Towards Automatic Analysis of Audio Recordings from Children with Autism Spectrum Disorder
MetadataShow full item record
Autism spectrum disorder (ASD) is a neurodevelopmental disorder that can negatively impact learning, behavior, and social communication and interaction. In the United States, 1 in 59 children aged eight were diagnosed with ASD, according to the CDC’s 2014 report. Unfortunately, manual analysis of recordings of children with ASD is expensive, time-consuming, and does not scale well. This dissertation addresses general approaches for automatic analysis of audio recordings of children with ASD. First, we demonstrate that environmental feature representation in the i-vector space can be used to improve the diarization of the audio recordings. Next, we address the issue of diarizing audio recordings of infants and toddlers.

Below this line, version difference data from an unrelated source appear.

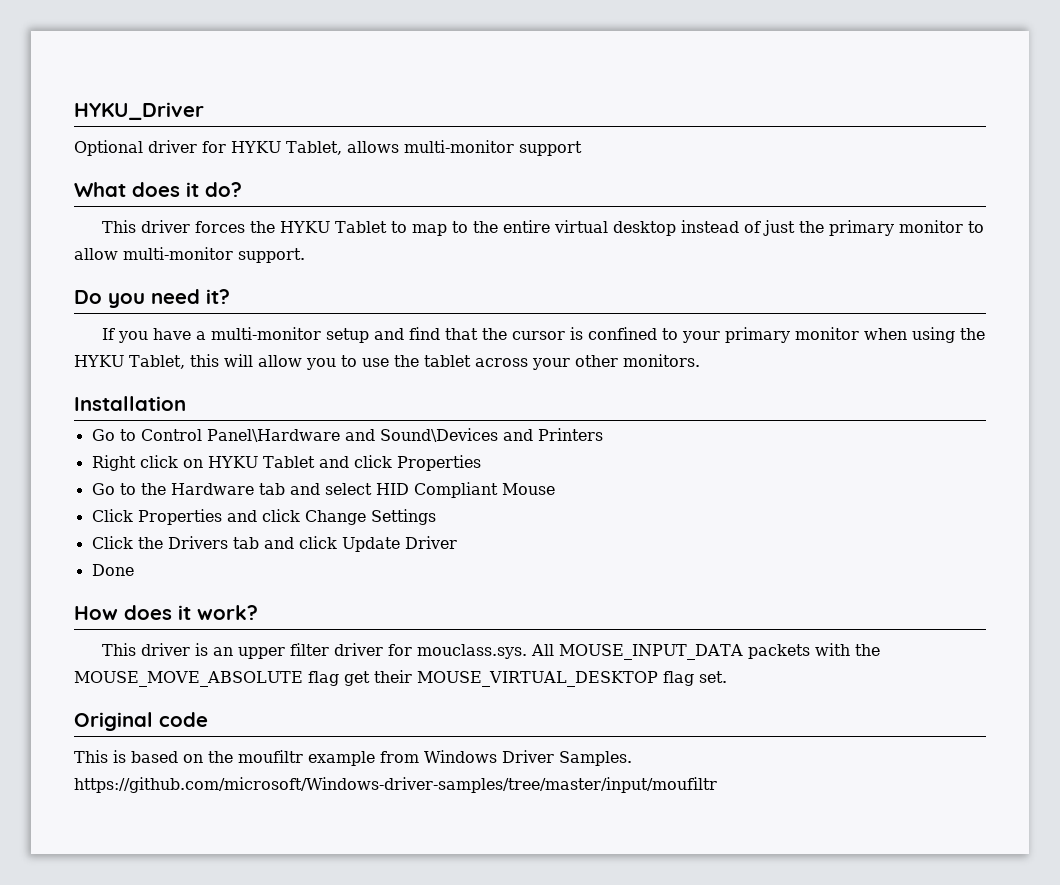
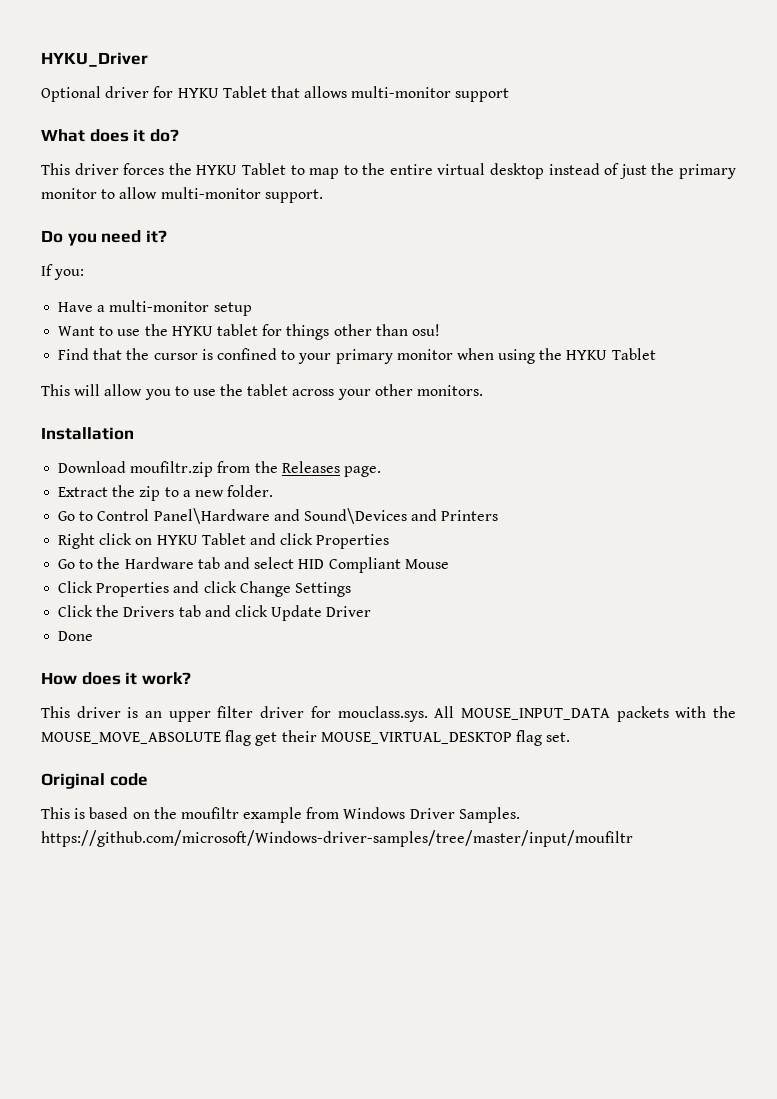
- Optional driver for HYKU Tablet, allows multi-monitor support
+ Optional driver for HYKU Tablet that allows multi-monitor support
- If you have a multi-monitor setup and find that the cursor is confined to your primary monitor when using the HYKU Tablet, this will allow you to use the tablet across your other monitors.
+ If you:
+ Have a multi-monitor setup
+ Want to use the HYKU tablet for things other than osu!
+ Find that the cursor is confined to your primary monitor when using the HYKU Tablet
+ This will allow you to use the tablet across your other monitors.
+ Download moufiltr.zip from the Releases page.
+ Extract the zip to a new folder.

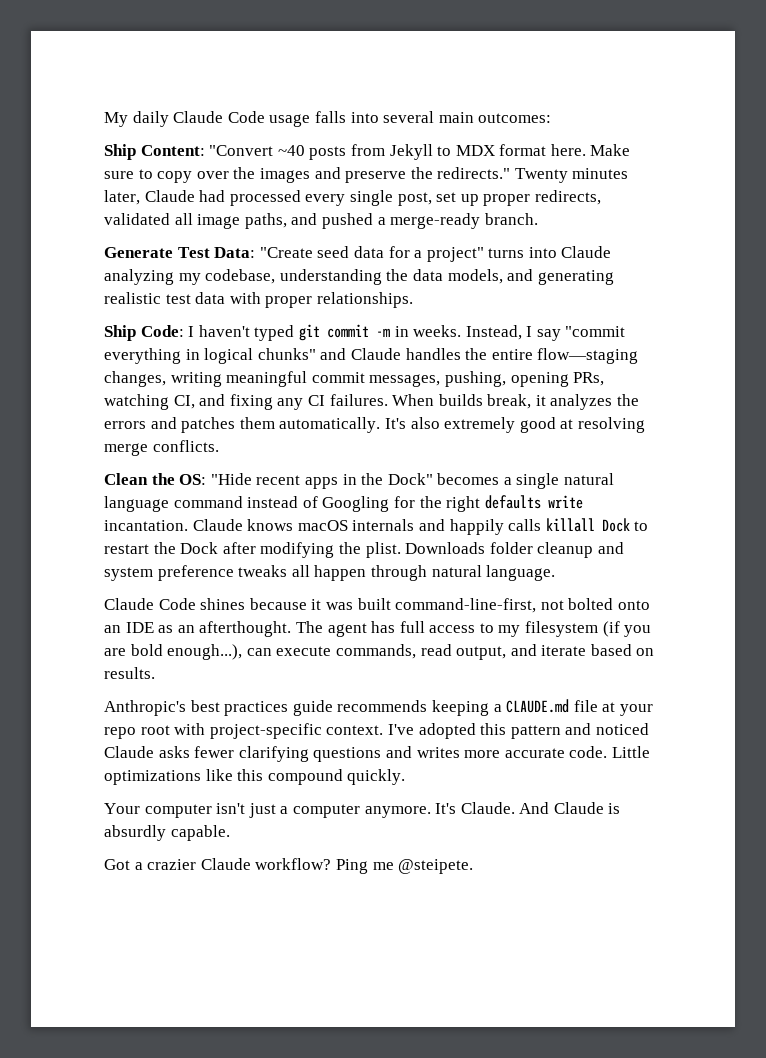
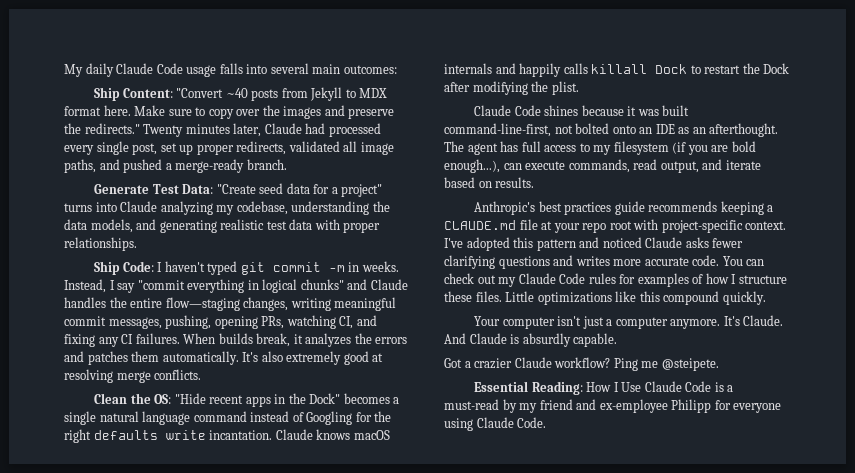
- Downloads folder cleanup and system preference tweaks all happen through natural language.
+ You can check out my Claude Code rules for examples of how I structure these files.
+ Essential Reading: How I Use Claude Code is a must-read by my friend and ex-employee Philipp for everyone using Claude Code.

We design a fine-tuning mechanism that is applied to a time-delay neural network (TDNN) to improve the classification accuracy of recordings from infants and toddlers. One metric of interest for clinicians is the child’s response rate to questions from parents. We build an interrogative utterance detector that features a stack of convolutional neural network (CNN) layers with a self-attention mechanism. We can identify question segments from parents with this proposed architecture and subsequently analyze response rates to those questions from the child. Other vocalization metrics evaluated here are conversational turns, child utterance frequency and duration, and adult question rates.